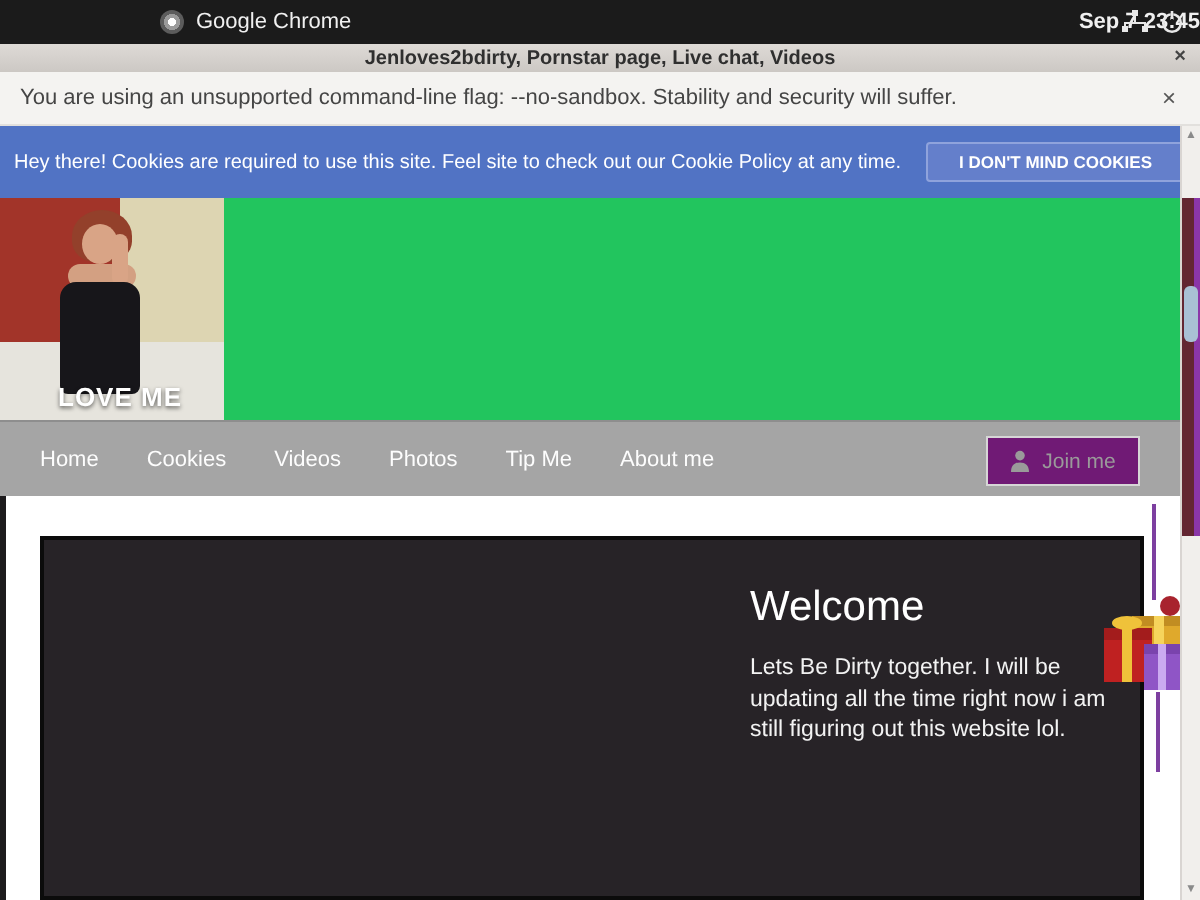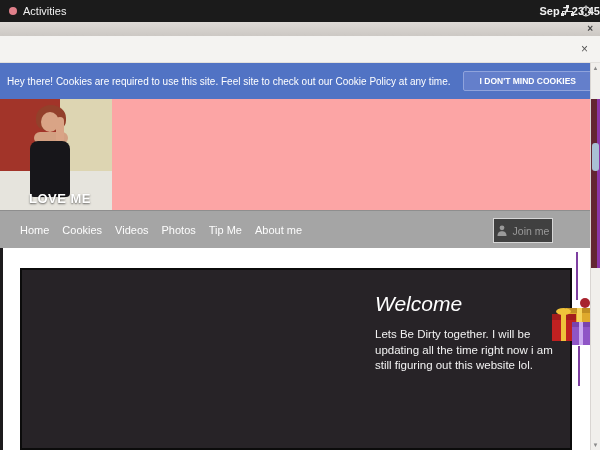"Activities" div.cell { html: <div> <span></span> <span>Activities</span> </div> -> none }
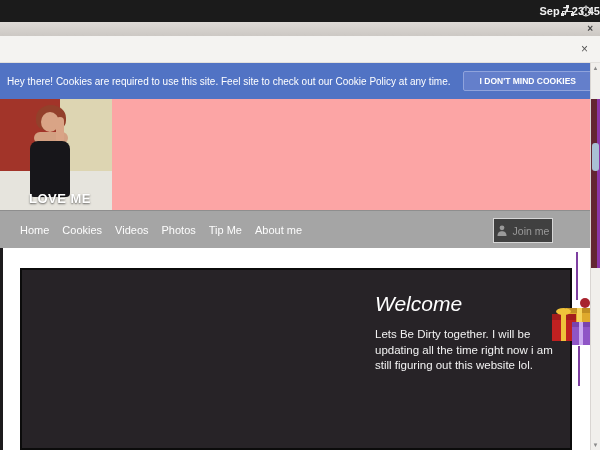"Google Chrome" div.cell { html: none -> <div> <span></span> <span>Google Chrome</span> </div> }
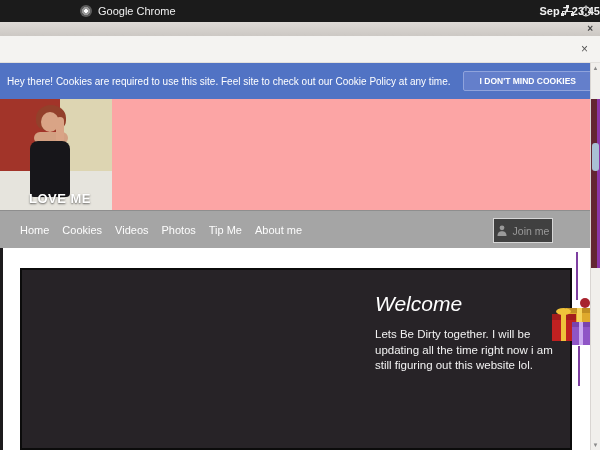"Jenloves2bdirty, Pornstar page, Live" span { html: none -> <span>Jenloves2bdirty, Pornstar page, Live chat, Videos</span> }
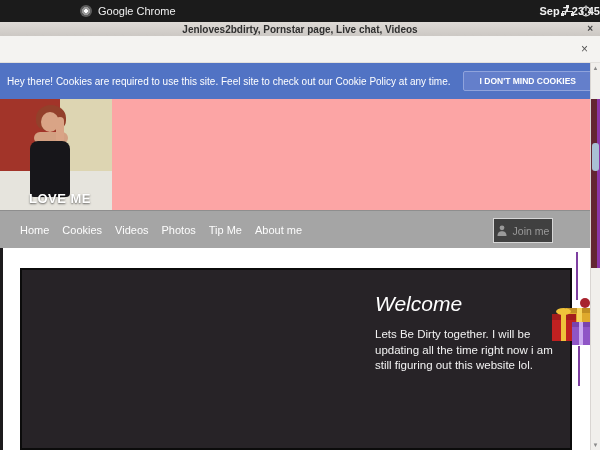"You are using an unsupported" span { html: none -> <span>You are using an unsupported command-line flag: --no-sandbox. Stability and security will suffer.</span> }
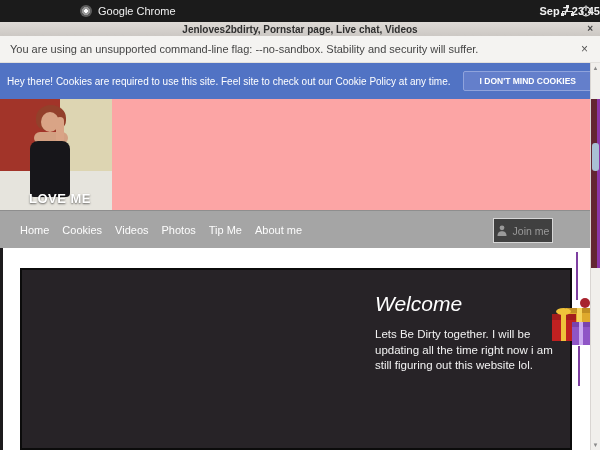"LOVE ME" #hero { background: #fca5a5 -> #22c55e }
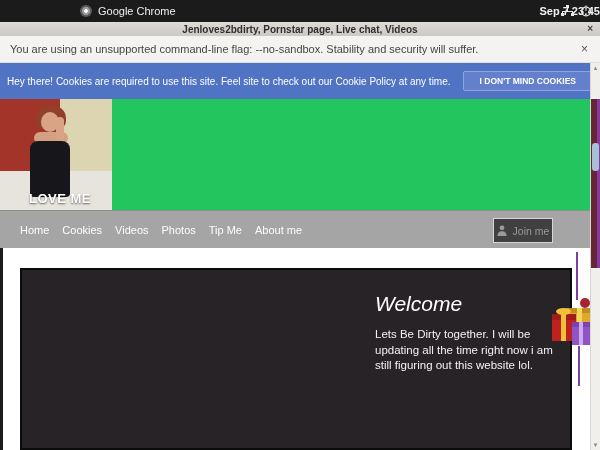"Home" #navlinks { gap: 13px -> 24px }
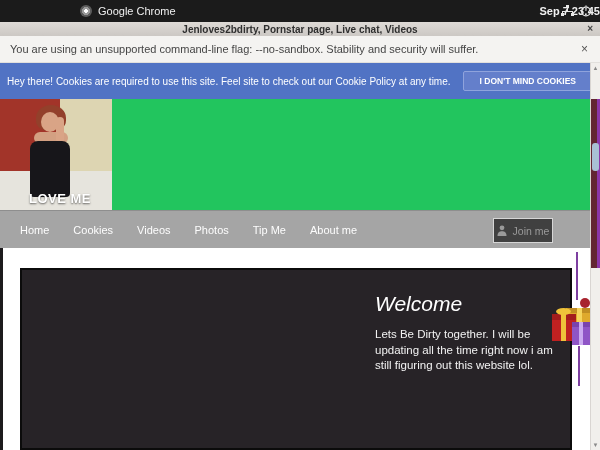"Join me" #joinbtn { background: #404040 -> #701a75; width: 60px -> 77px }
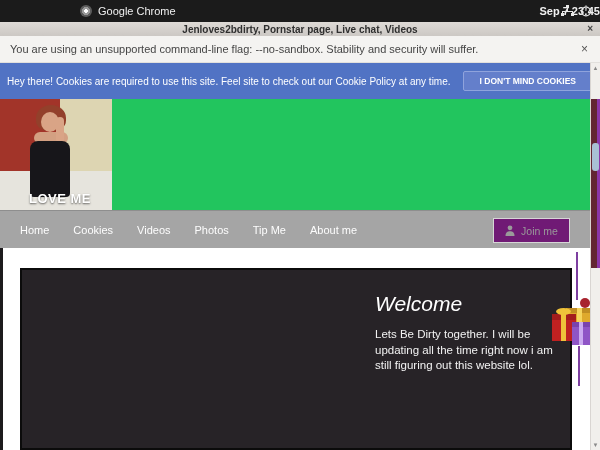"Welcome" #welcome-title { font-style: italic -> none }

--

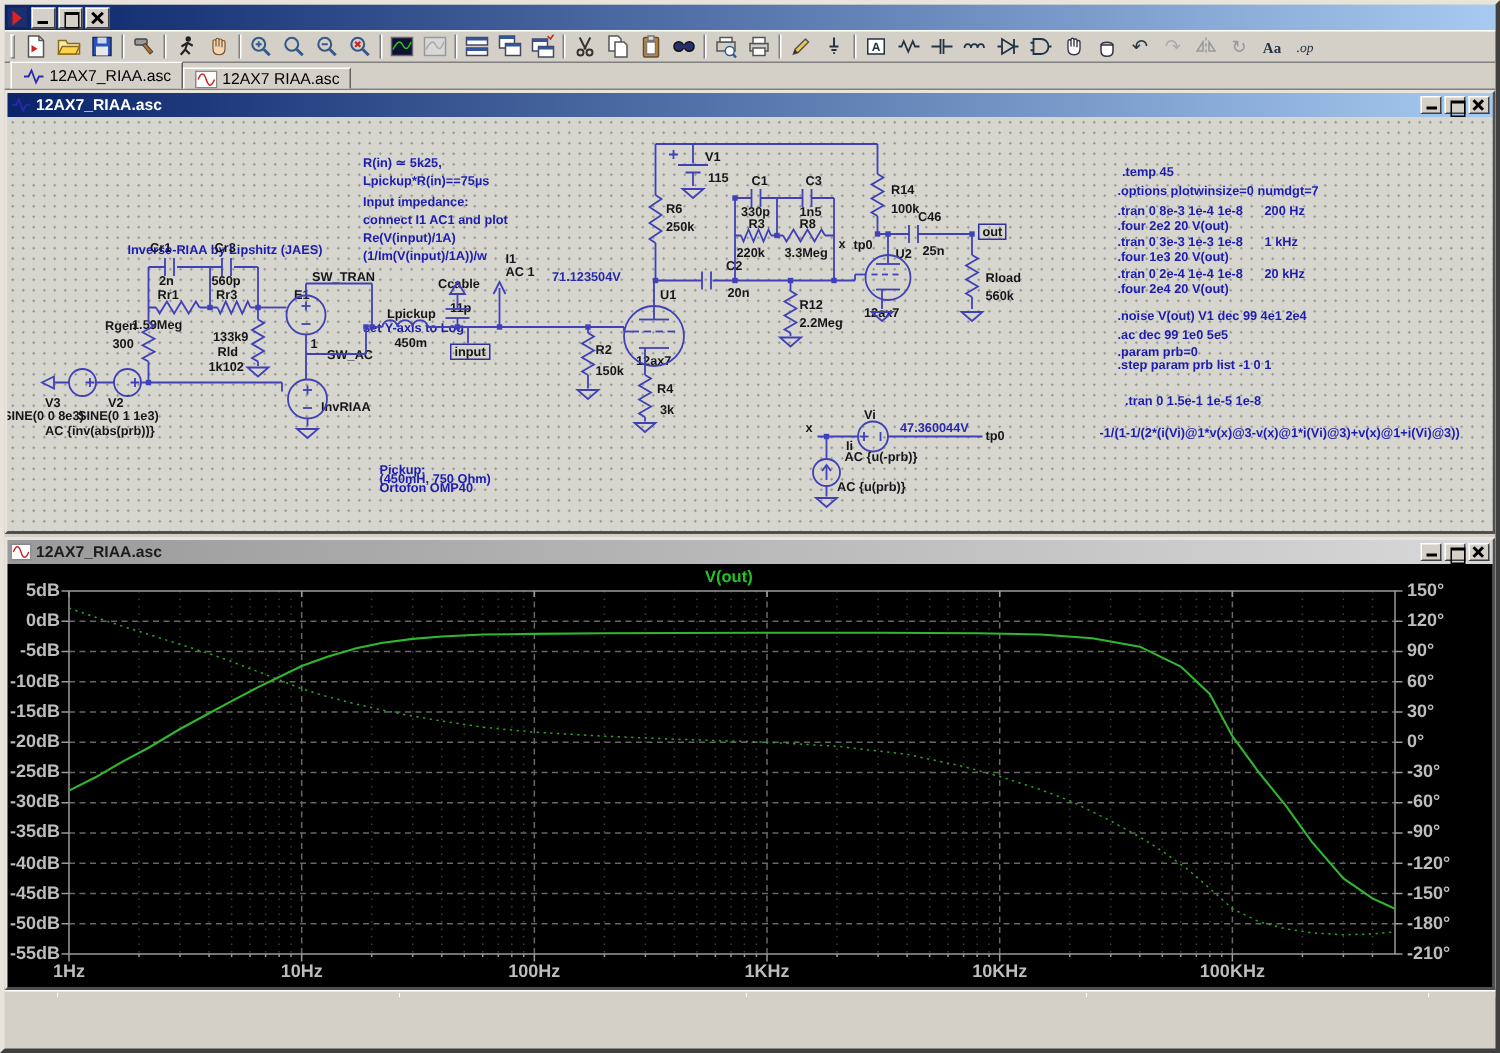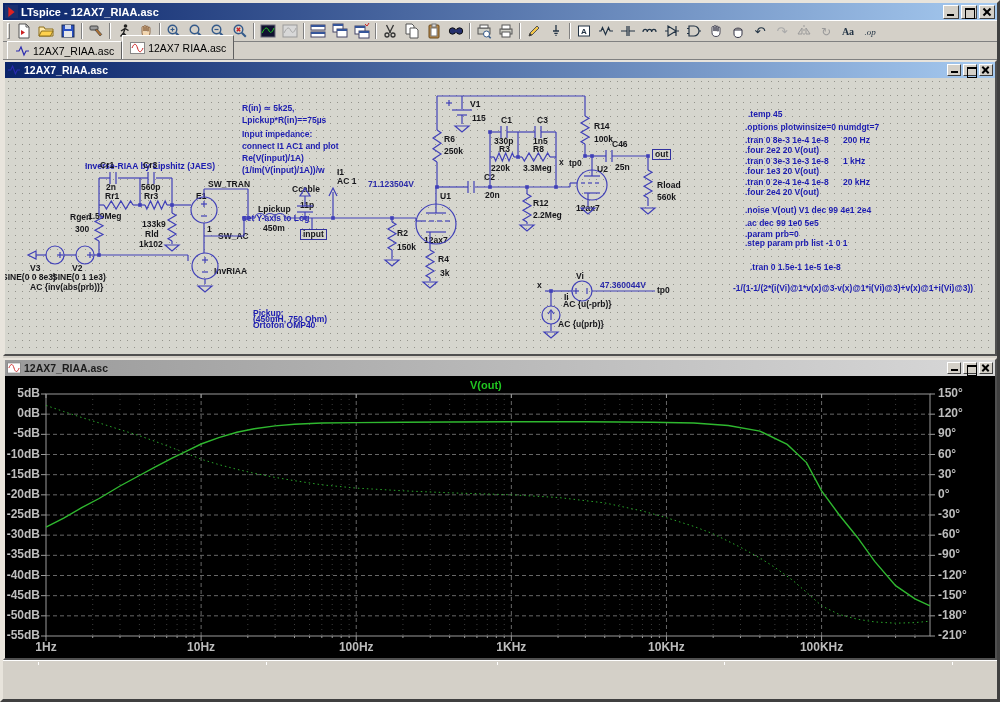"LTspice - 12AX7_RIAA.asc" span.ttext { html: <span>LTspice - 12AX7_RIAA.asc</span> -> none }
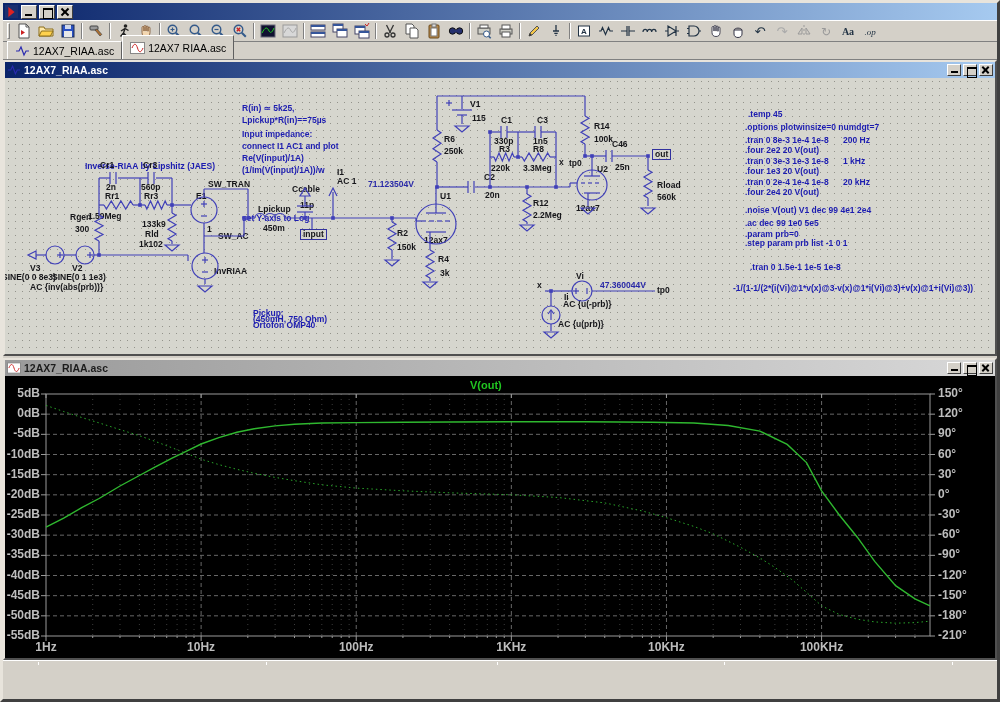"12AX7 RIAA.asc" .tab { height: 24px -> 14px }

▶ _HOW TO COMPLETE THIS TASK_
Each line above that falls between the line with "html: <div> <span></span>" and the line with "font-style: italic ->" should be printed exactly, together with those two lines, but the pictures should not.

▶ _WRITTEN REPLY_
"Activities" div.cell { html: <div> <span></span> <span>Activities</span> </div> -> none }
"Google Chrome" div.cell { html: none -> <div> <span></span> <span>Google Chrome</span> </div> }
"Jenloves2bdirty, Pornstar page, Live" span { html: none -> <span>Jenloves2bdirty, Pornstar page, Live chat, Videos</span> }
"You are using an unsupported" span { html: none -> <span>You are using an unsupported command-line flag: --no-sandbox. Stability and security will suffer.</span> }
"LOVE ME" #hero { background: #fca5a5 -> #22c55e }
"Home" #navlinks { gap: 13px -> 24px }
"Join me" #joinbtn { background: #404040 -> #701a75; width: 60px -> 77px }
"Welcome" #welcome-title { font-style: italic -> none }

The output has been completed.